0

It always comes back to Requirements

Share this content:
LinkedIn
Facebook
RSS

I’m just going to say it – many people in IT don’t give enough thought to requirements. They might think they do, there may even be a document with the word “Requirements” in the title, but are they good enough for the job?

I’m sure there are erudite and exhaustive documents out there on “how to write good requirements” but I’m going to ignore all those and list my top “requirements for requirements“.

1. They must be precise

Or – they must not leave room for interpretation.

As one of my colleagues said to me the other day “they have to pretend we’re 6”. It’s really hard to write requirements to such a level of exactitude that two different readers won’t come away with two different impressions, but we really do have to aim for that.

2. They must be comprehensive

If it’s not on the requirements list it’s not in the solution. End of.

This takes discipline both in writing requirements and in delivering them. Many customers seems to think that a conversation in a meeting/over email/at the coffee shop will lead directly to additional functionality in the solution. Not unless it gets added to the requirements it doesn’t.

3. They must be testable

Requirements are the basis of both testing and solution acceptance.
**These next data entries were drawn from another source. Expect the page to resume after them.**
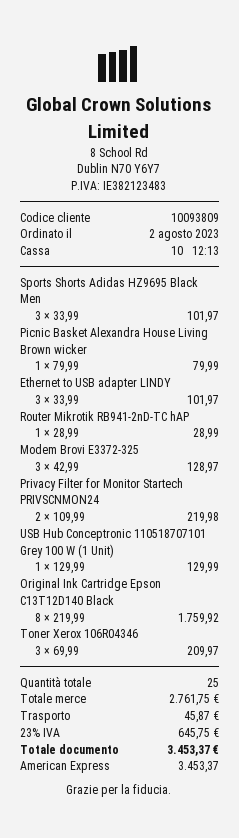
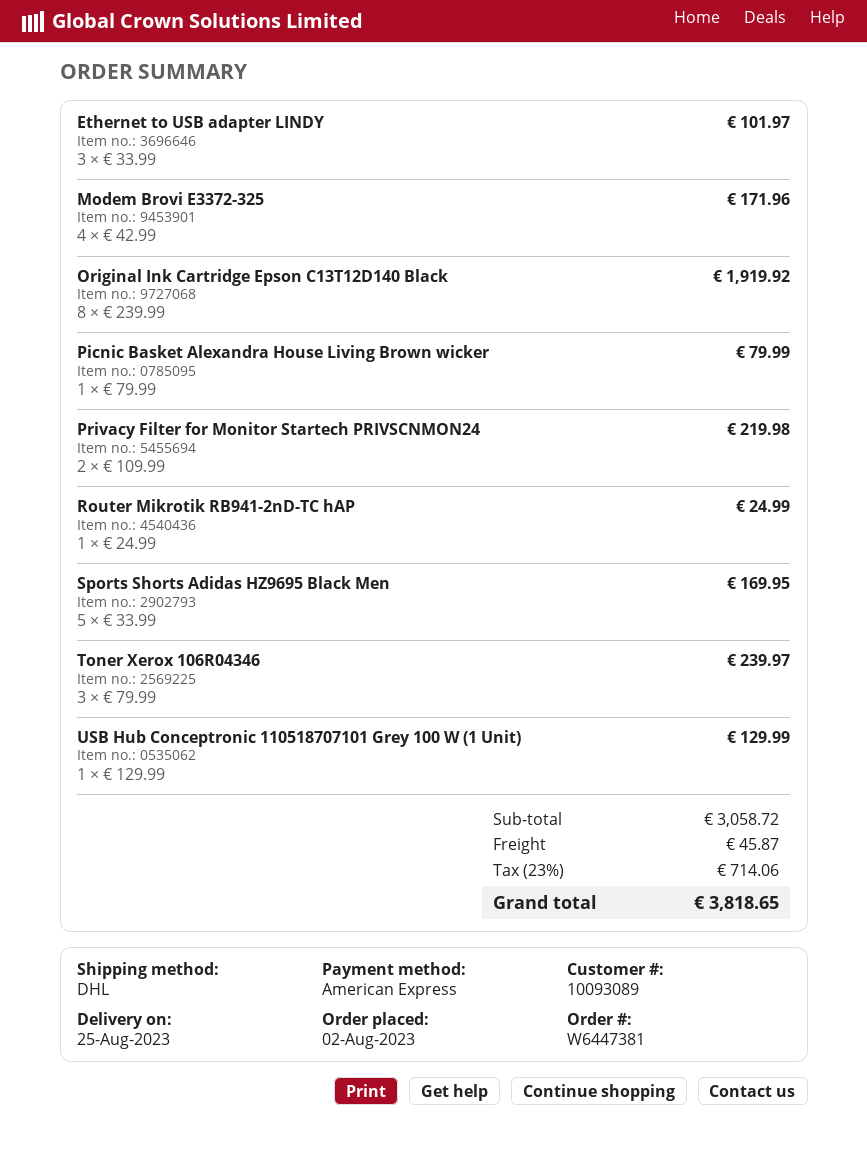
customer number: 10093809 -> 10093089
Sports Shorts Adidas HZ9695 Black Men: 3 x 33.99 = 101.97 -> 5 x 33.99 = 169.95
Router Mikrotik RB941-2nD-TC hAP: 1 x 28.99 = 28.99 -> 1 x 24.99 = 24.99
Modem Brovi E3372-325: 3 x 42.99 = 128.97 -> 4 x 42.99 = 171.96
Original Ink Cartridge Epson C13T12D140 Black: 8 x 219.99 = 1759.92 -> 8 x 239.99 = 1919.92
Toner Xerox 106R04346: 3 x 69.99 = 209.97 -> 3 x 79.99 = 239.97
subtotal: 2761.75 -> 3058.72
tax: 23% = 645.75 -> 23% = 714.06
total: 3453.37 -> 3818.65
I think it really helps, when writing requirements, to think “how would someone test this?”. If we can’t demonstrate we met all the requirements then how can anyone say when the work is done?

4. Business requirements are different to Solution requirements

The business requirement may be “A user account for a new starter will be provisioned by their start date without manual intervention”.

That simple sounding sentence actually contains large numbers of solution requirements which will include HR data feed, solution run schedules, provisioning logic, attribute population rules, start-date workflow, extras such as email account, home folder….

Business requirements will often un-pack to tens (even hundreds) of individual solution requirements, and yes we do need to capture them all (see points 1, 2 and 3).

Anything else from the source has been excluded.